To do ▸ Return the lines below that contain the word "Currency".

Source material ▸
= = = =

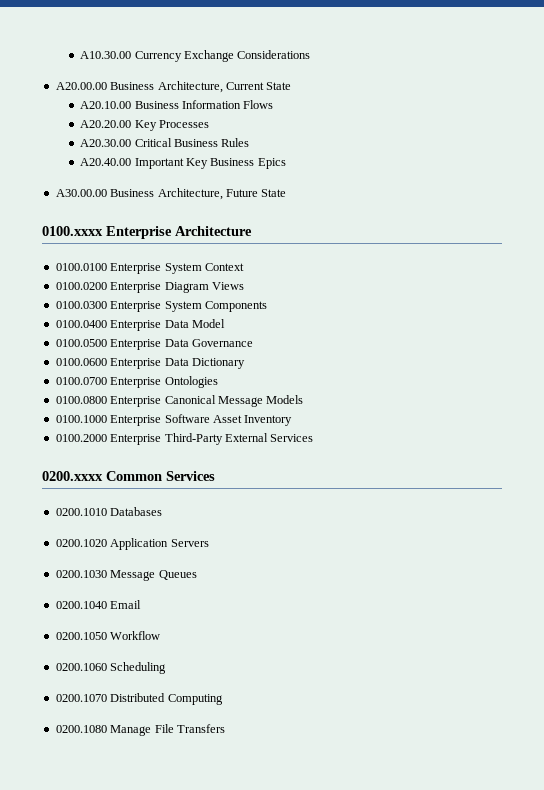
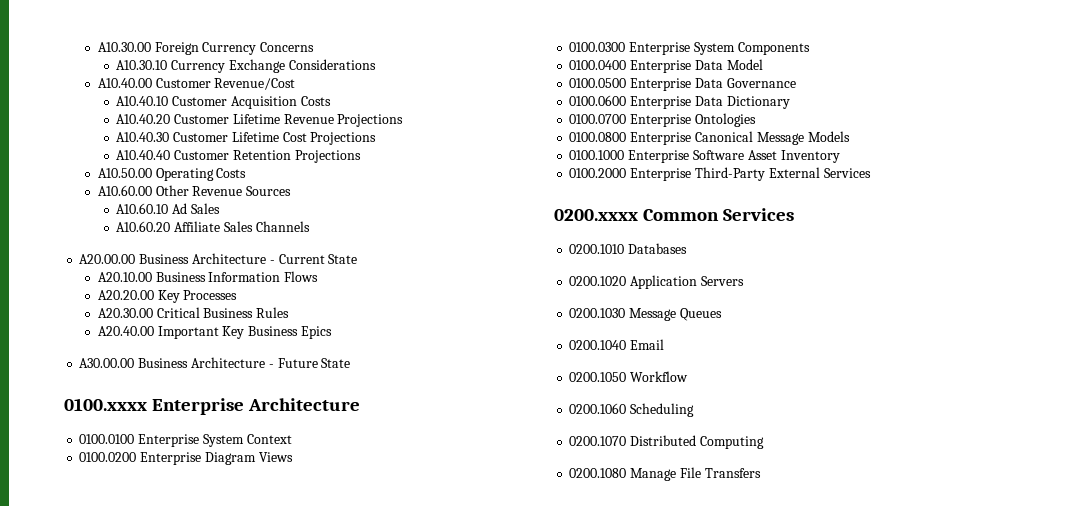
- A10.30.00 Currency Exchange Considerations
+ A10.30.00 Foreign Currency Concerns
+ A10.30.10 Currency Exchange Considerations
+ A10.40.00 Customer Revenue/Cost
+ A10.40.10 Customer Acquisition Costs
+ A10.40.20 Customer Lifetime Revenue Projections
+ A10.40.30 Customer Lifetime Cost Projections
+ A10.40.40 Customer Retention Projections
+ A10.50.00 Operating Costs
+ A10.60.00 Other Revenue Sources
+ A10.60.10 Ad Sales
+ A10.60.20 Affiliate Sales Channels
- A20.00.00 Business Architecture, Current State
+ A20.00.00 Business Architecture - Current State
- A30.00.00 Business Architecture, Future State
+ A30.00.00 Business Architecture - Future State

= = = =

Task output ▸
- A10.30.00 Currency Exchange Considerations
+ A10.30.00 Foreign Currency Concerns
+ A10.30.10 Currency Exchange Considerations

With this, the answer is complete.